» To do:
Apart from the pictures, write out the records that follow exactly.

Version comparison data

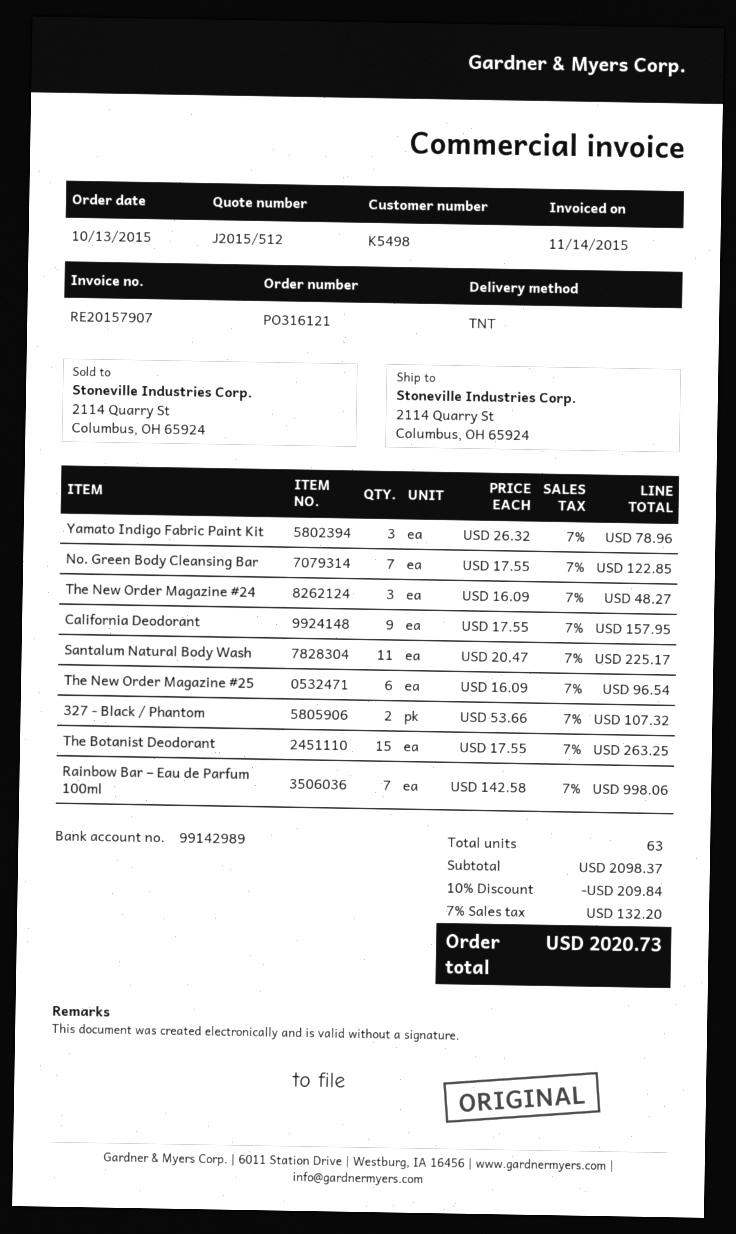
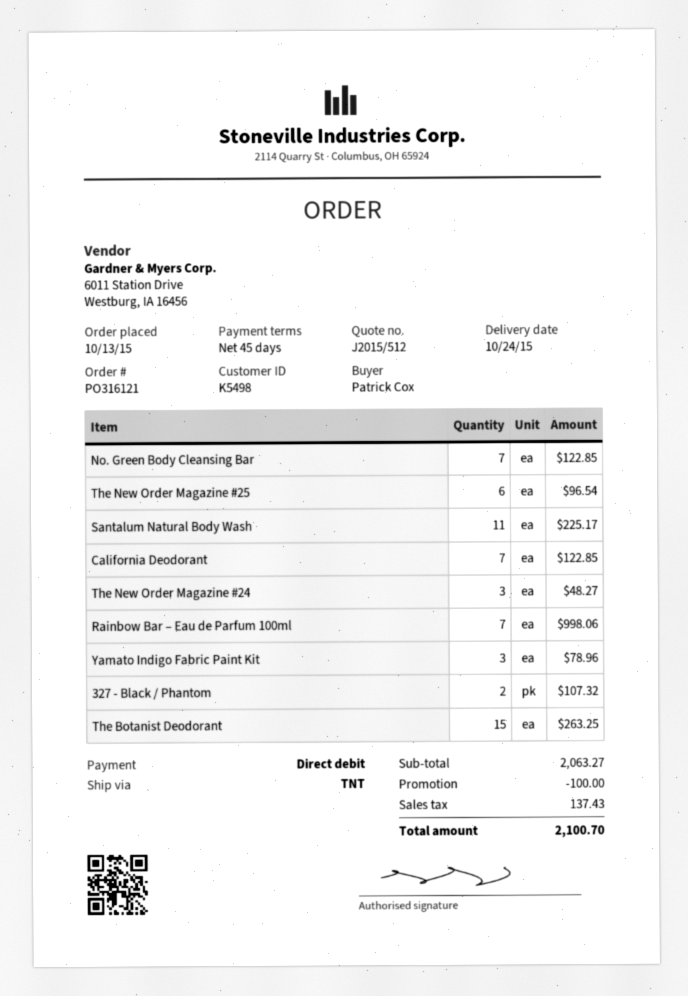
California Deodorant: 9 for 157.95 -> 7 for 122.85
subtotal: 2098.37 -> 2063.27
discount: 209.84 -> 100.00
tax: 132.20 -> 137.43
total: 2020.73 -> 2100.70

» Answer to this exercise:
California Deodorant: 9 for 157.95 -> 7 for 122.85
subtotal: 2098.37 -> 2063.27
discount: 209.84 -> 100.00
tax: 132.20 -> 137.43
total: 2020.73 -> 2100.70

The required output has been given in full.